▶ [Records supplied]:
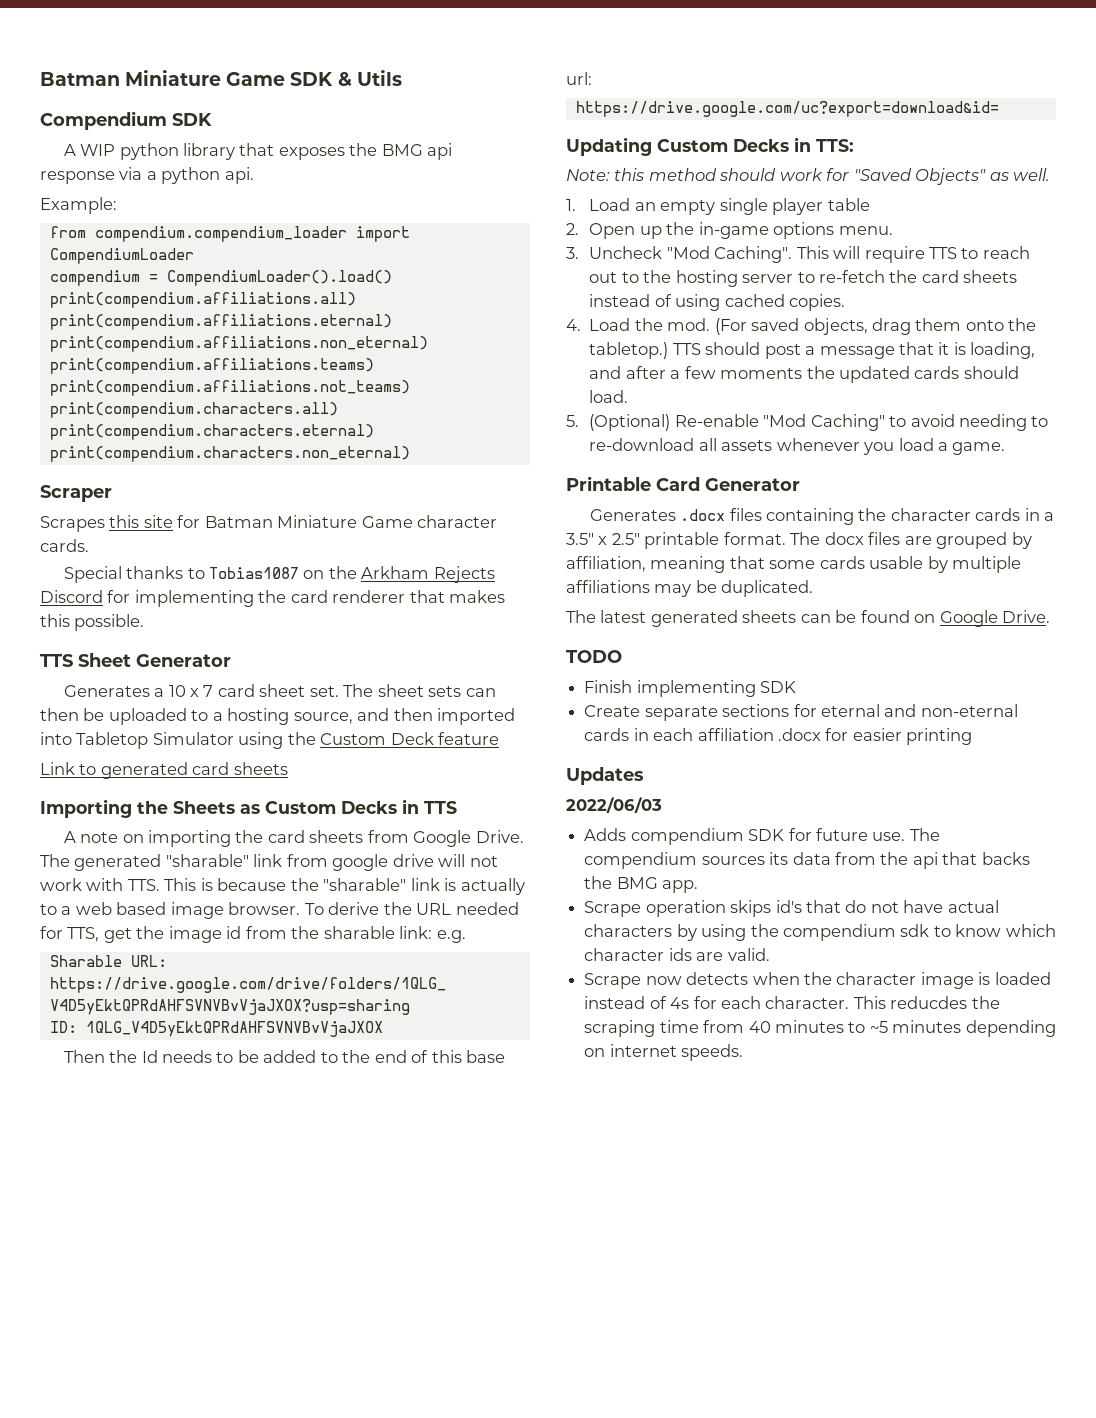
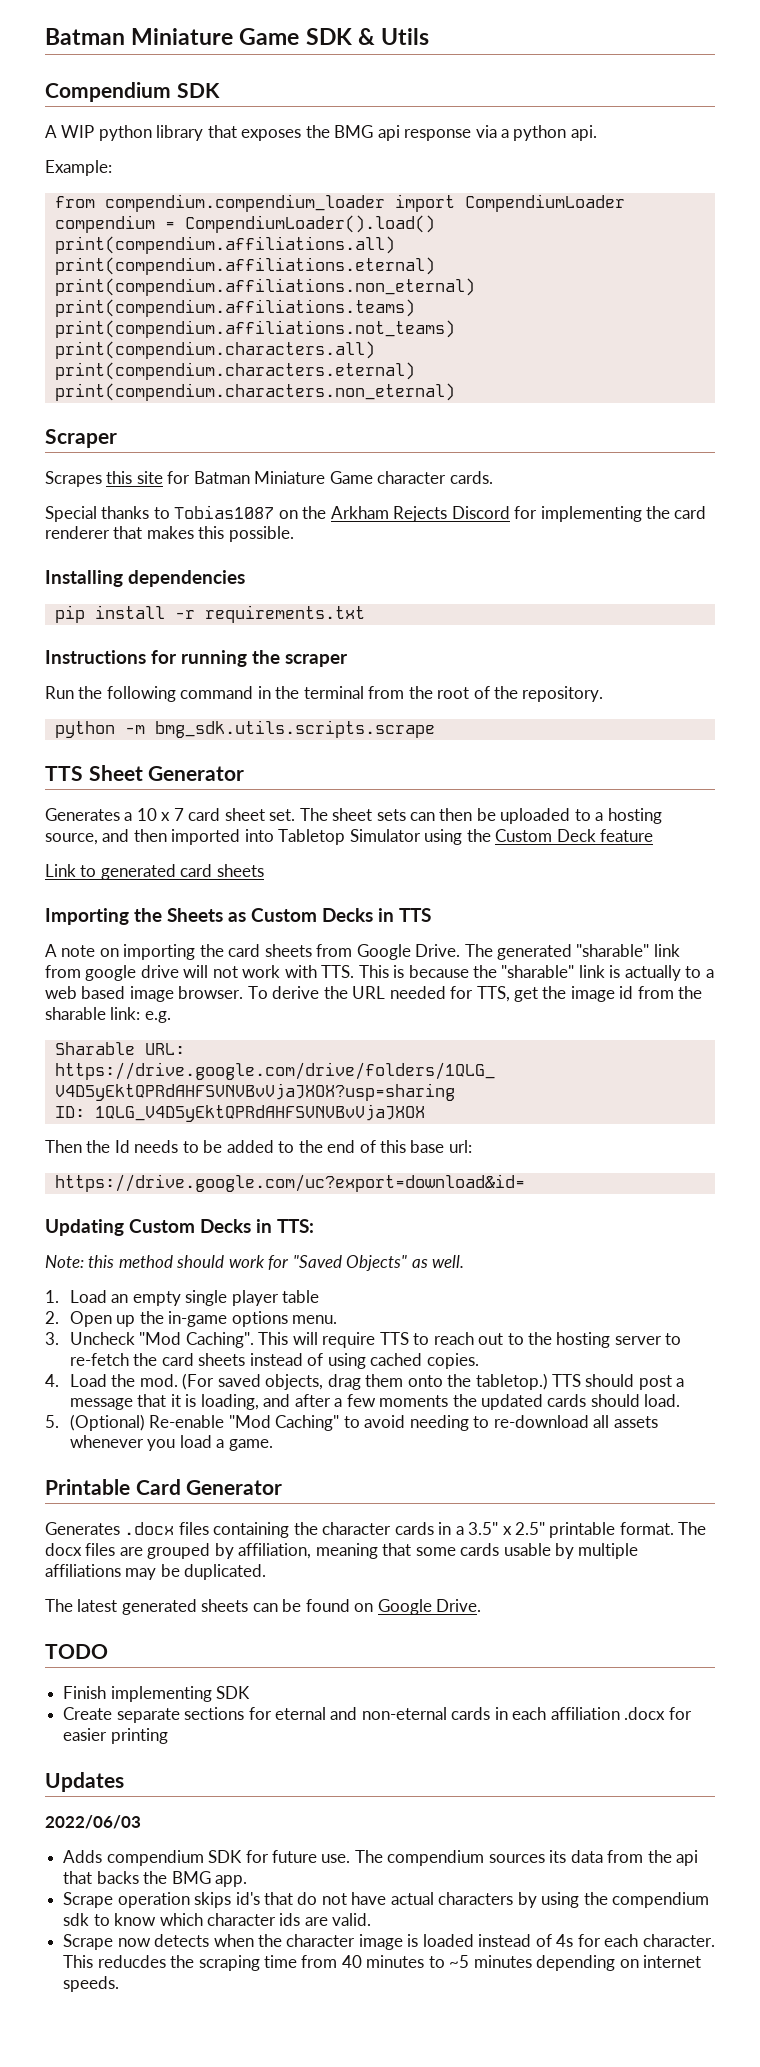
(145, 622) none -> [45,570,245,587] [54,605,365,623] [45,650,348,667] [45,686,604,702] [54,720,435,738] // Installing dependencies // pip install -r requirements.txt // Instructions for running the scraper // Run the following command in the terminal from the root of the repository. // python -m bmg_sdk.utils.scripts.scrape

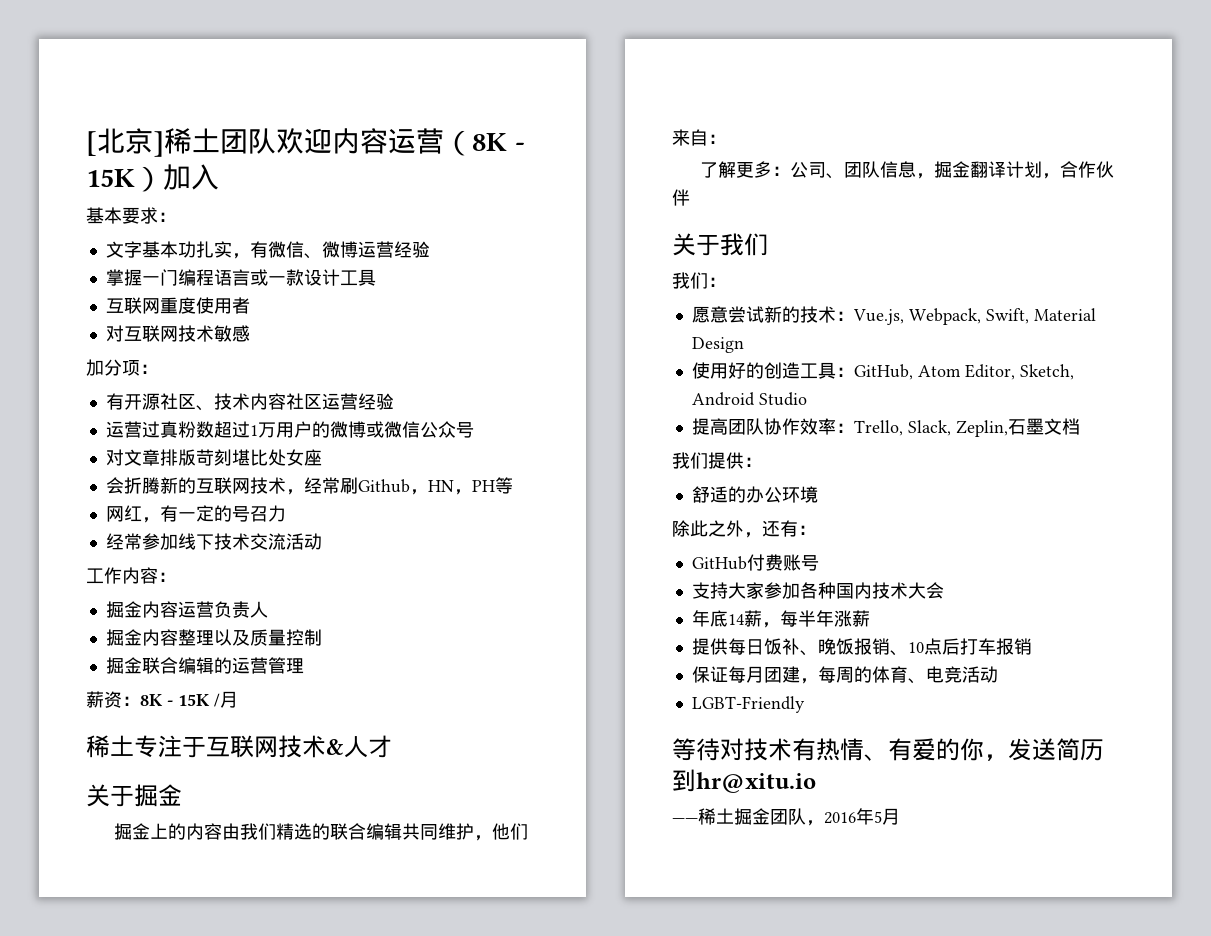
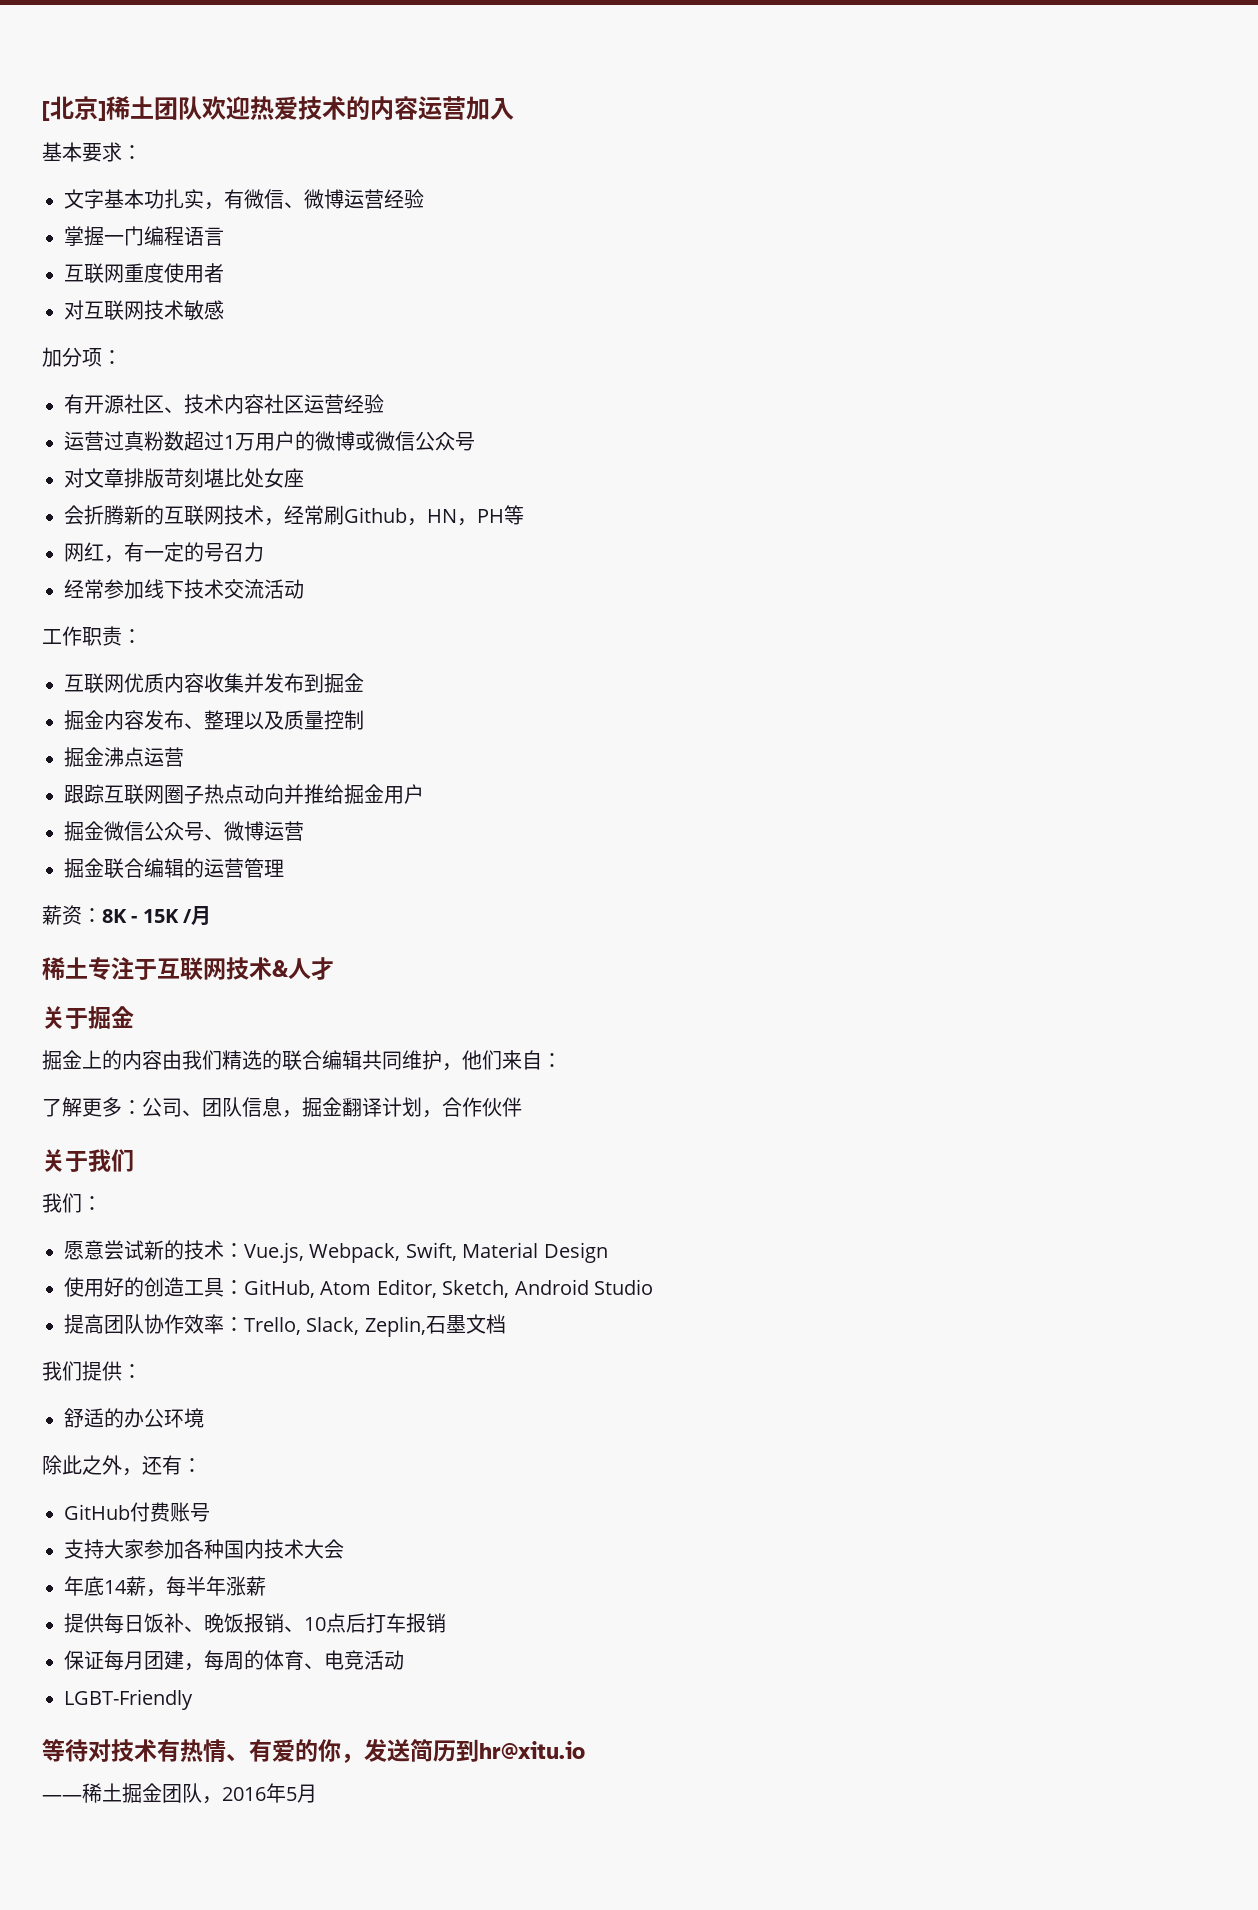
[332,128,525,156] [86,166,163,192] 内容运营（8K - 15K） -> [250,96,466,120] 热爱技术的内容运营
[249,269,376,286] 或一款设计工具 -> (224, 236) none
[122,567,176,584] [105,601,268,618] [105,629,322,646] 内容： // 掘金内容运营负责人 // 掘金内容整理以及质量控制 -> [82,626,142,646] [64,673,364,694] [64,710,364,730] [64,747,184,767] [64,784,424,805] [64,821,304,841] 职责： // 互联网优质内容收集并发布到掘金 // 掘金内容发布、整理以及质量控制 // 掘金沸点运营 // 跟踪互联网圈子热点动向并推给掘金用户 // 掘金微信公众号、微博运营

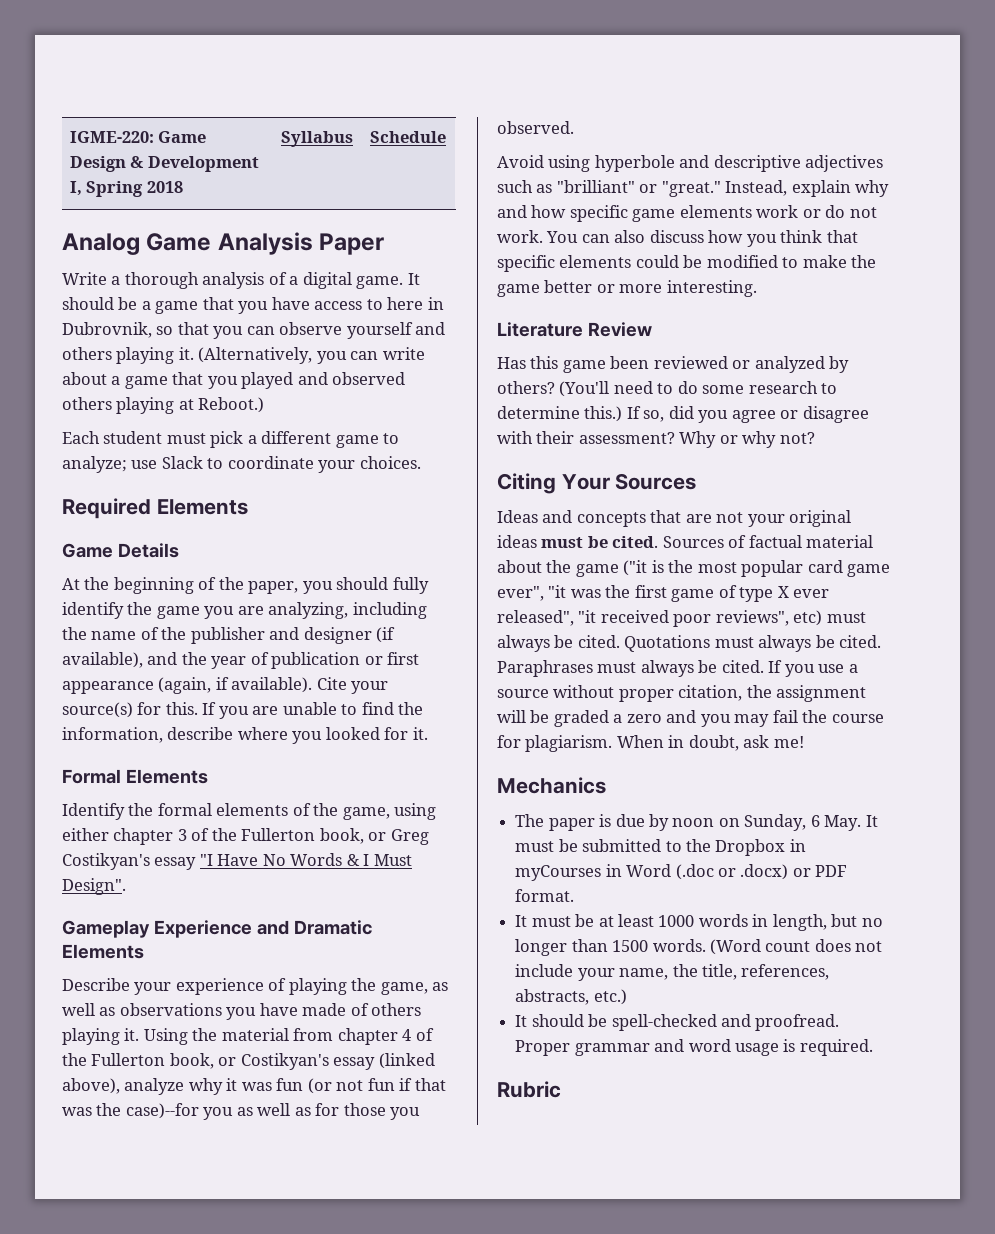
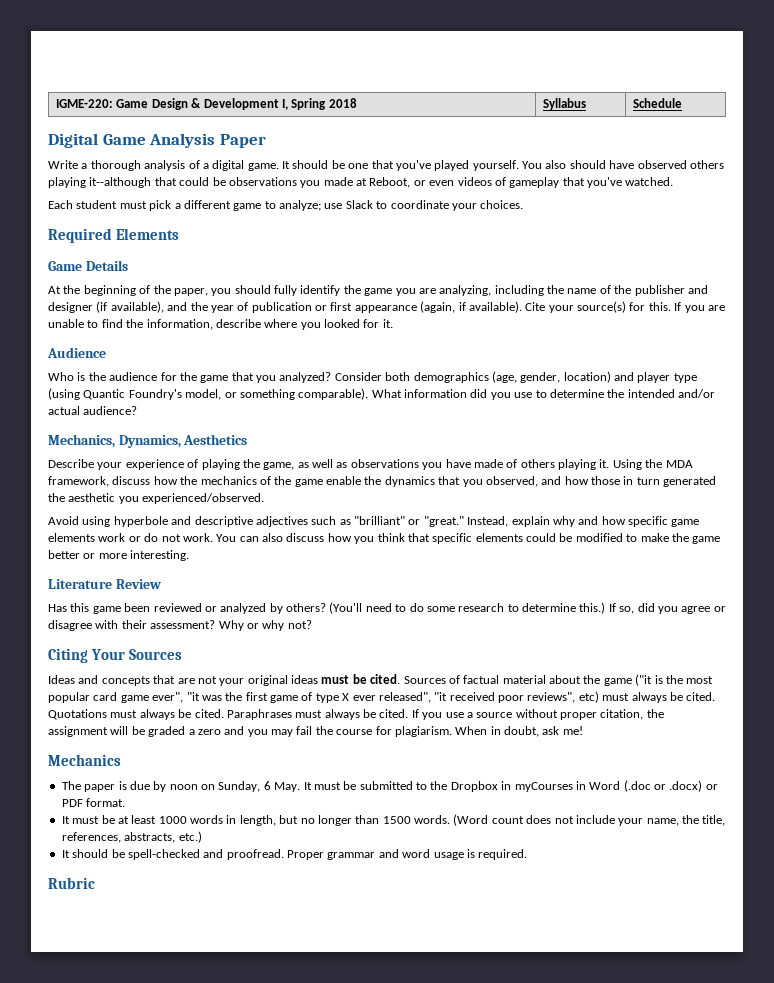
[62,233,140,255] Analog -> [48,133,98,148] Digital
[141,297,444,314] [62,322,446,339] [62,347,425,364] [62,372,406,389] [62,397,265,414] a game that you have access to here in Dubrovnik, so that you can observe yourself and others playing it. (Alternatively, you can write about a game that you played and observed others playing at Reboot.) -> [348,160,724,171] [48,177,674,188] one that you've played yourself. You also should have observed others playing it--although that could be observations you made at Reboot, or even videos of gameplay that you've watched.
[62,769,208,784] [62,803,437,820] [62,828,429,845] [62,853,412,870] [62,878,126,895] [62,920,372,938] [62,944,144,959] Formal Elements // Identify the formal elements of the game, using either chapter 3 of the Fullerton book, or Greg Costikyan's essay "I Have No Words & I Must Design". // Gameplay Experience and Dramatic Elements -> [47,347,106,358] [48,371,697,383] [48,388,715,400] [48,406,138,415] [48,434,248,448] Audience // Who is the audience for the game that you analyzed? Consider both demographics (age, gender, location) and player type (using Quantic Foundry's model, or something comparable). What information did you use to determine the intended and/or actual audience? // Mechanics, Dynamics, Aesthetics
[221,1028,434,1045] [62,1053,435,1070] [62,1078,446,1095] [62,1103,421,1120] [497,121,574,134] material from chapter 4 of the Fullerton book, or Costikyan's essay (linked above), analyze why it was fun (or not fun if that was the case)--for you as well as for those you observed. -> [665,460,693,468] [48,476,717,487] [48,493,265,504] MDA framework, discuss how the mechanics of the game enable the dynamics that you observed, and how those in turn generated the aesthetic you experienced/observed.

▶ [About this exercise]:
Above is a listing; print exactly its lines from the one with "[62,233,140,255] Analog ->" through the one with "[141,297,444,314] [62,322,446,339] [62,347,425,364]", and no other lines.

▶ [Answer to the problem]:
[62,233,140,255] Analog -> [48,133,98,148] Digital
[141,297,444,314] [62,322,446,339] [62,347,425,364] [62,372,406,389] [62,397,265,414] a game that you have access to here in Dubrovnik, so that you can observe yourself and others playing it. (Alternatively, you can write about a game that you played and observed others playing at Reboot.) -> [348,160,724,171] [48,177,674,188] one that you've played yourself. You also should have observed others playing it--although that could be observations you made at Reboot, or even videos of gameplay that you've watched.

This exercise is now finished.